Because the uptake of [3H]inositol drops when lcb1-100 cells are heat-shocked (data not shown), it was not possible to measure sphingolipids after heat shock using a radiolabeling procedure. However, because LCB levels drop in lcb1-100 cells after heat shock (Fig. 1B), it seems likely that sphingolipid synthesis also drops, and this would further impair any cellular process dependent upon continued synthesis of LCBs, ceramide, or complex sphingolipids.

The Protein Encoded by the lcb1-100 Allele Has Ala-381 Changed to Thr-- To determine the location of the lcb1-100 mutation, we transformed RH3809 cells with a series of overlapping DNA fragments and looked for complementation of the mutant allele by growing cells at 37 °C. A DNA fragment spanning bases 900-1350 of LCB1 gave rise to cells that grew at 37 °C. This region of the lcb1-100 chromosomal locus was recovered by gap repair of a plasmid carrying LCB1, and the DNA sequence of both strands of several gap-repaired plasmids was determined. Nucleotide 1141 was found to be mutated from G to A, resulting in Ala-381 being changed to Thr. Supporting the idea that this mutation inactivates the gene is the finding that gap-repaired plasmids carrying the mutation did not restore growth at 37 °C when transformed into RH3809 cells, whereas the wild type LCB1 allele did restored growth (data not shown). Using the proposed three-dimensional model for serine palmitoyltransferase (39), Ala-381 is predicted to be at the interface between the Lcb1 and Lcb2 subunits, in the vicinity of the predicted active site. Thus, the Ala-381 to Thr change may affect catalysis, interaction of the two subunits, or both.

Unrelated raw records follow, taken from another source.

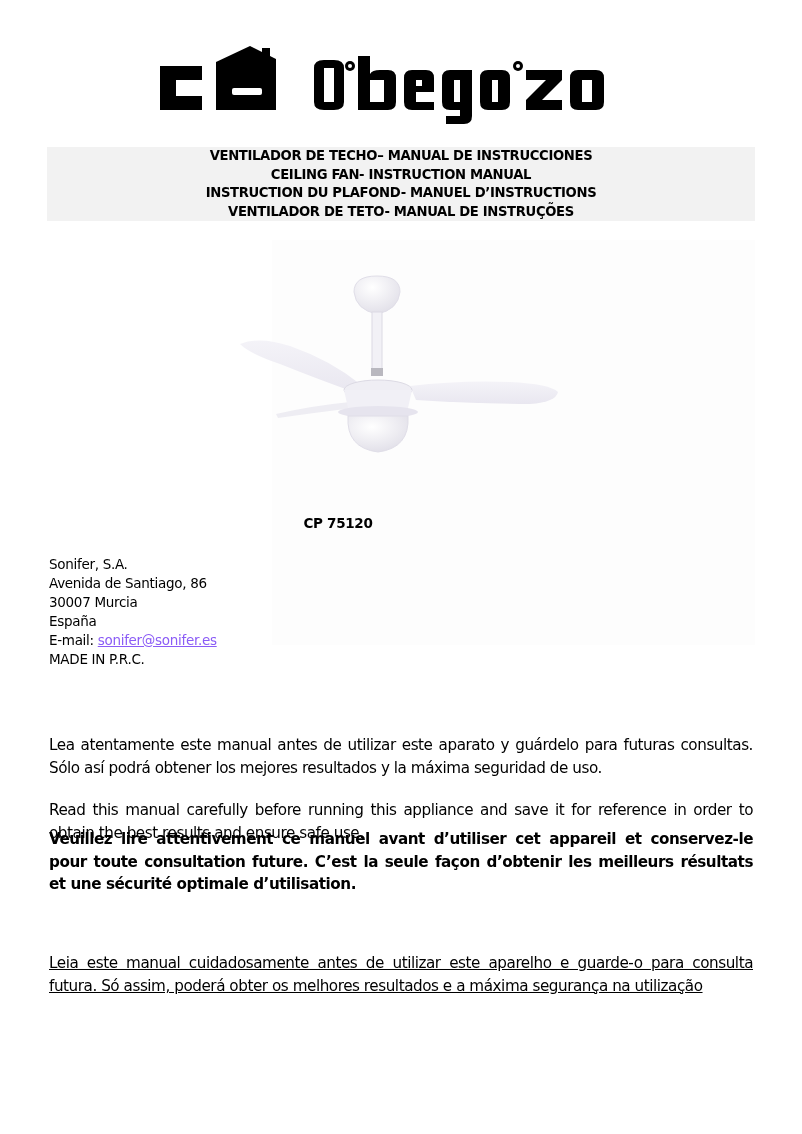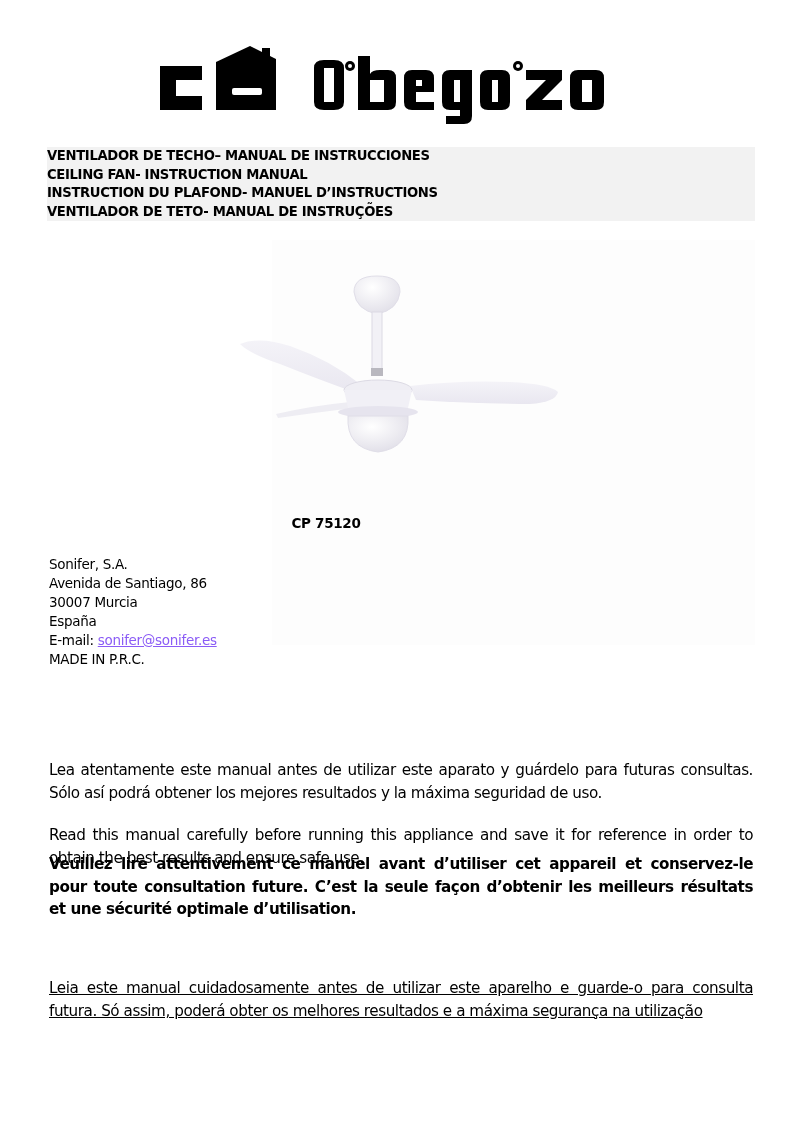"VENTILADOR DE TECHO– MANUAL DE" .title-band { text-align: none -> center }
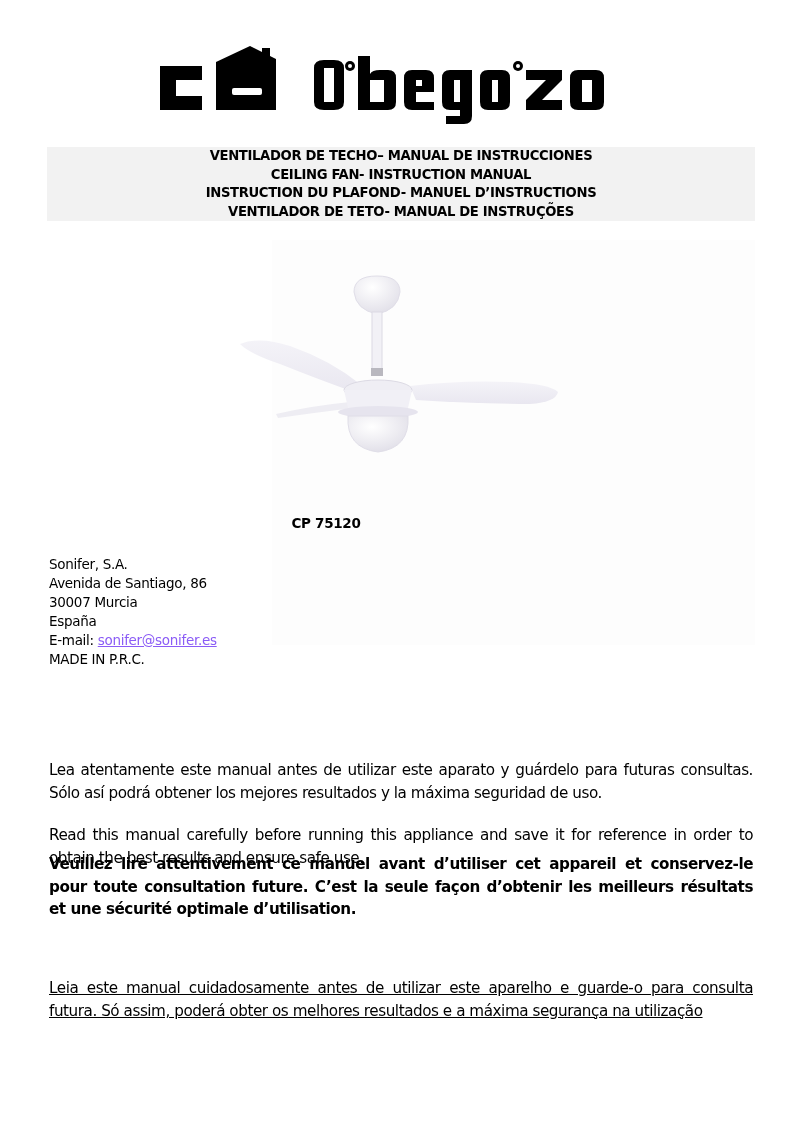"CP 75120" .model { padding-left: none -> 12px }
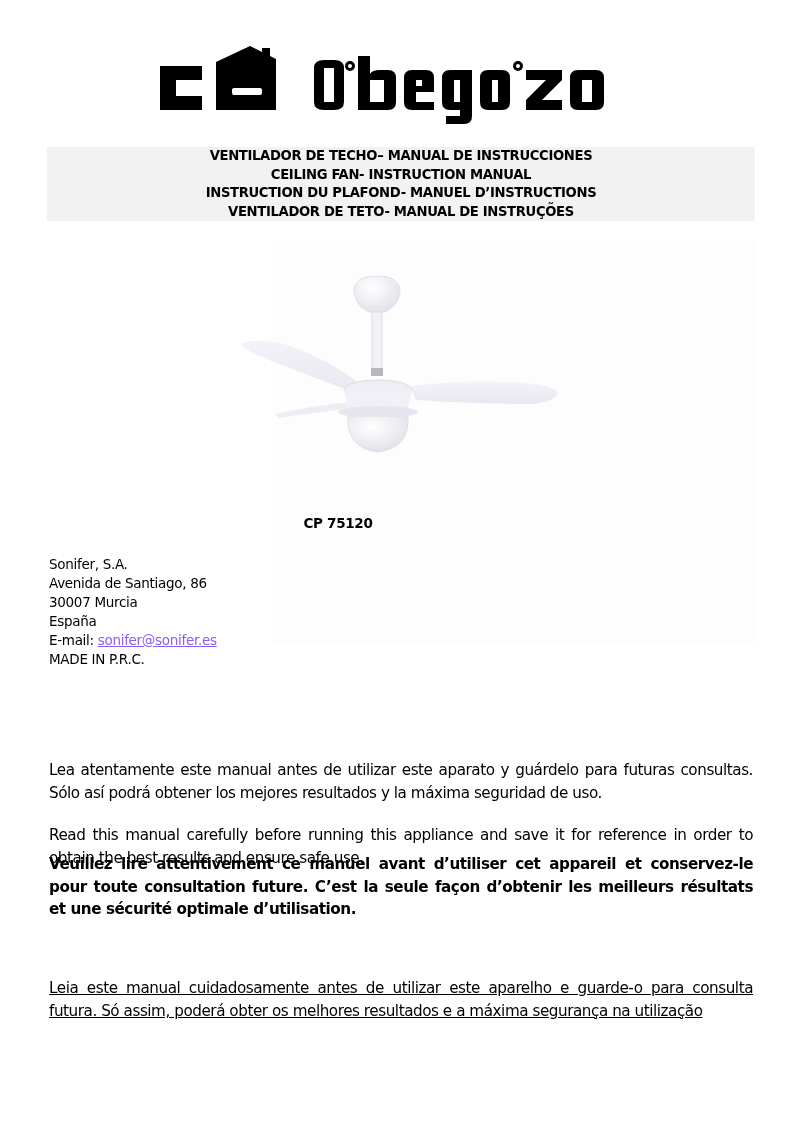"Lea atentamente este manual antes" .para { margin-top: 25px -> none }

Amino Acid and Uracil Uptake Are Impaired in lcb1-100 Cells-- We observed that cells carrying the lcb1-100 allele grew slower at permissive temperatures than did cells with the wild type LCB1 allele. For example, strains with the lcb1-100 allele (RH3809 and RH3804) grew more slowly than parental RH1800 cells on YPD plates (Fig. 2) and barely grew on defined medium (SD, Fig. 2), suggesting impaired nutrient uptake. This hypothesis is supported by the observation that adding 0.5% casamino acids to SD plates improves growth of lcb1-100 cells (SD + CA, Fig. 2).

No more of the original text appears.